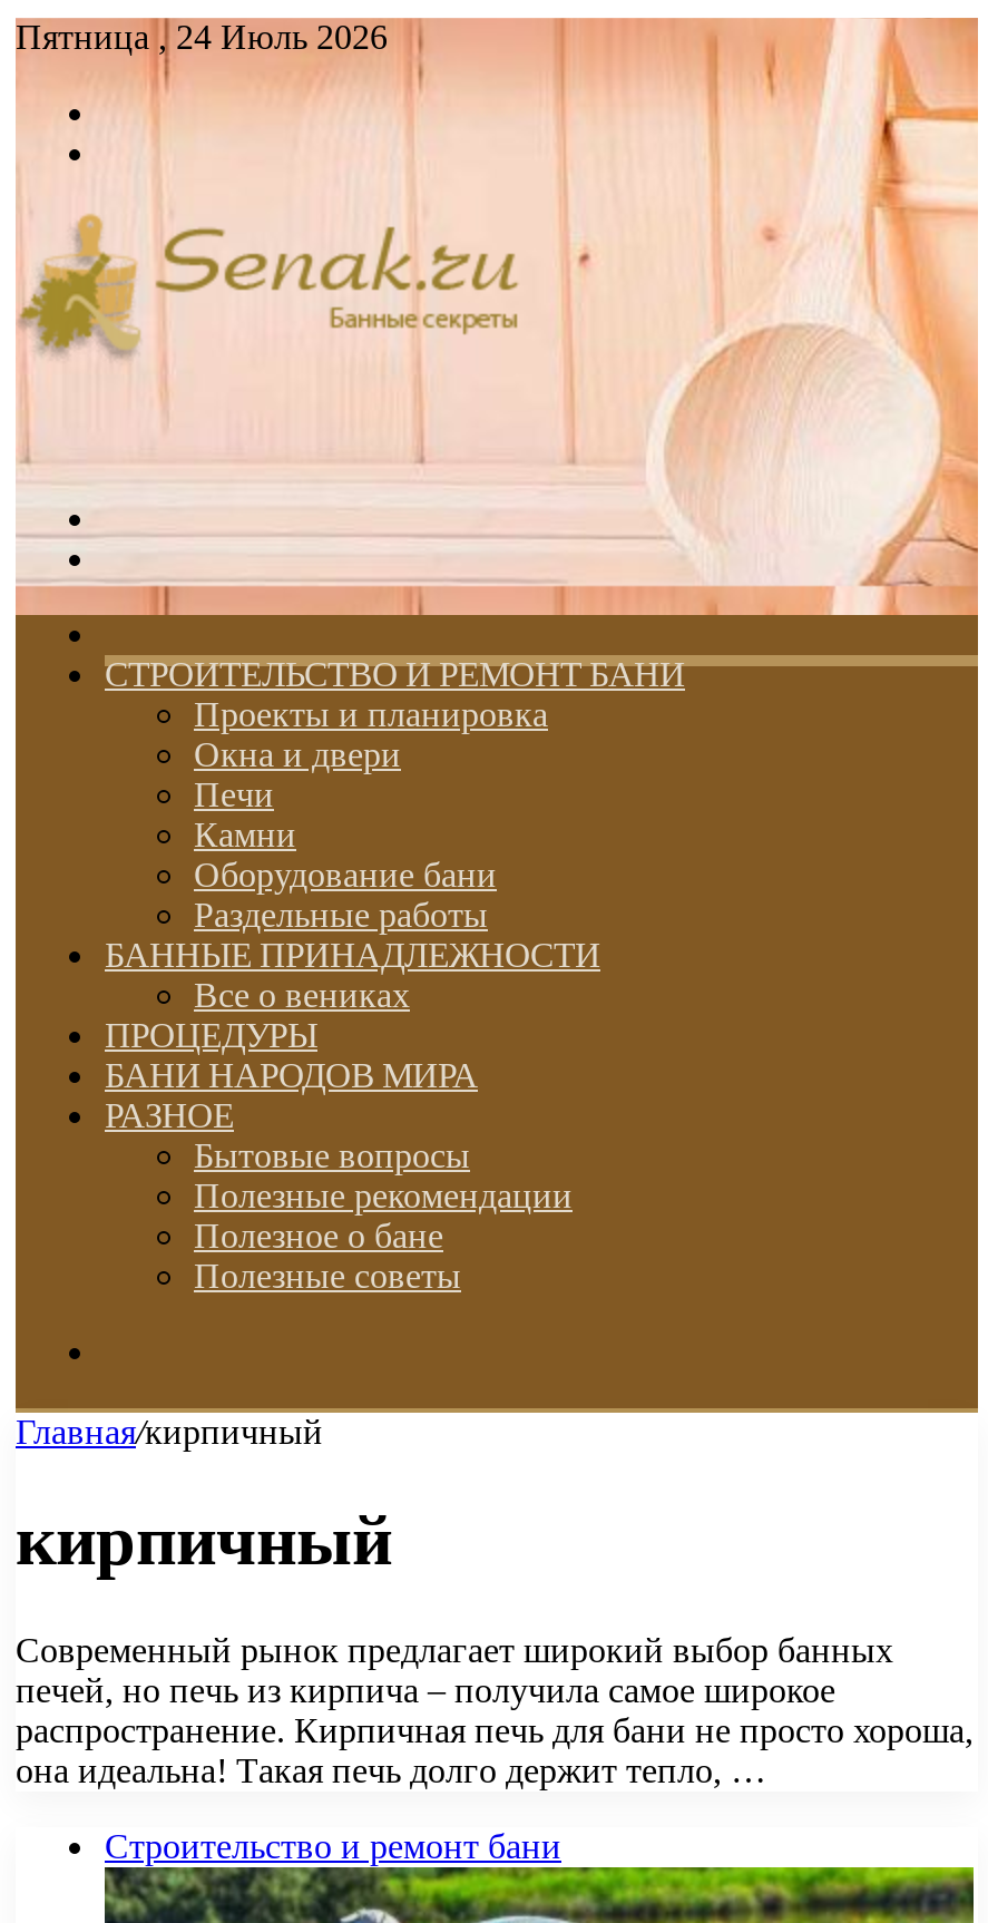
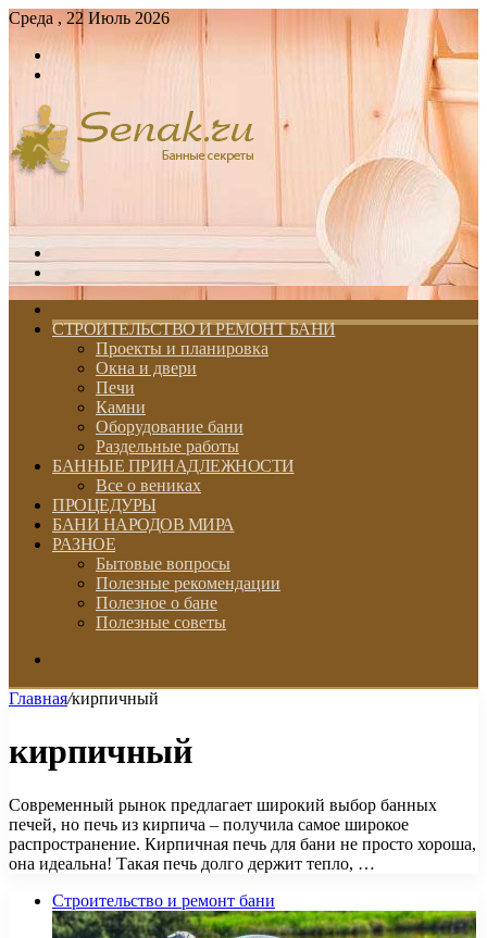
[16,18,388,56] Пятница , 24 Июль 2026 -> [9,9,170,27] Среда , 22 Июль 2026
#####
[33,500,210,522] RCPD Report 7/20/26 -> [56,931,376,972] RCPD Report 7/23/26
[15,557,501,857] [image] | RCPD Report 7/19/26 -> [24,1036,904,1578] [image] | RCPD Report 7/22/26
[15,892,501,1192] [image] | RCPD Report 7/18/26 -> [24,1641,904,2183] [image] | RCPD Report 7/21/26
#####
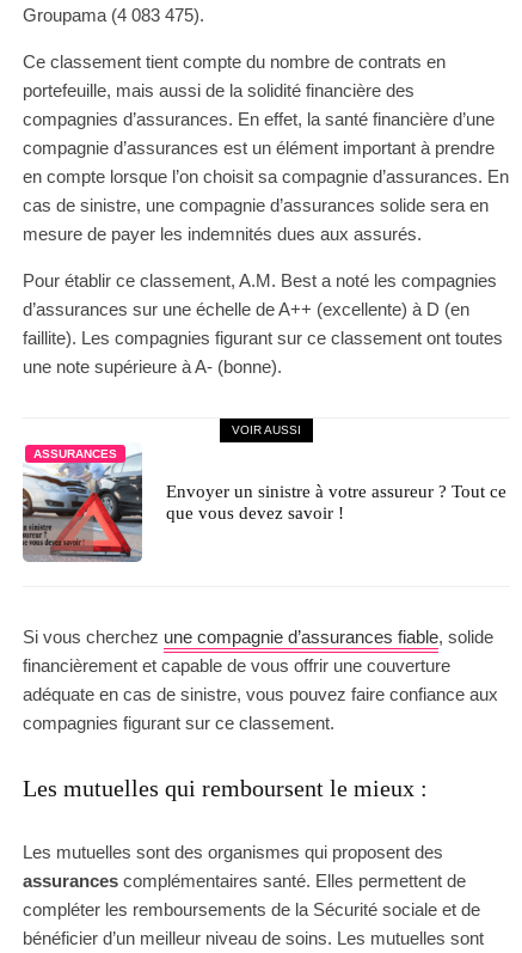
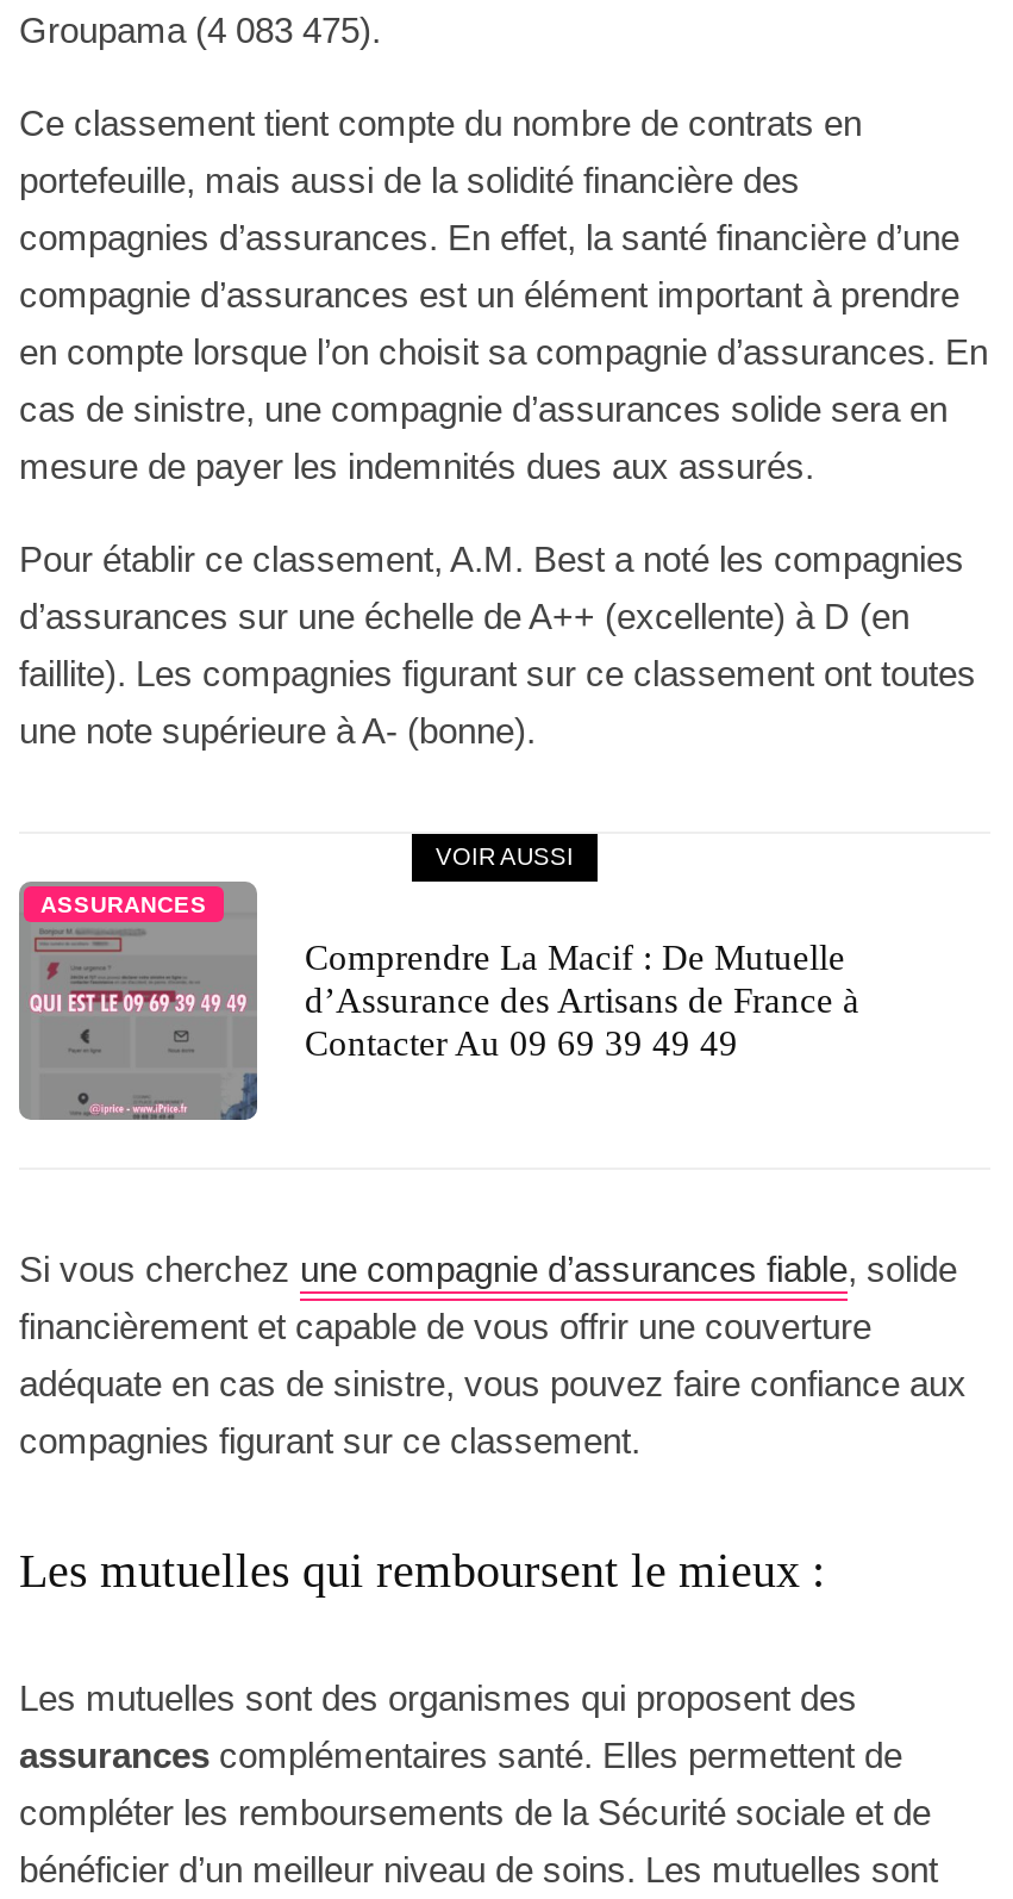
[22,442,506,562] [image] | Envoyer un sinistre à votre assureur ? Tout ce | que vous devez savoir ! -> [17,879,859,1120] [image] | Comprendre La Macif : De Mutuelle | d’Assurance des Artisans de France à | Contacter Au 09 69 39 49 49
#####
Locate the word "Report" in the data above. Copy every line carrying it.

OUTPUT FOR THIS EXERCISE —
[33,500,210,522] RCPD Report 7/20/26 -> [56,931,376,972] RCPD Report 7/23/26
[15,557,501,857] [image] | RCPD Report 7/19/26 -> [24,1036,904,1578] [image] | RCPD Report 7/22/26
[15,892,501,1192] [image] | RCPD Report 7/18/26 -> [24,1641,904,2183] [image] | RCPD Report 7/21/26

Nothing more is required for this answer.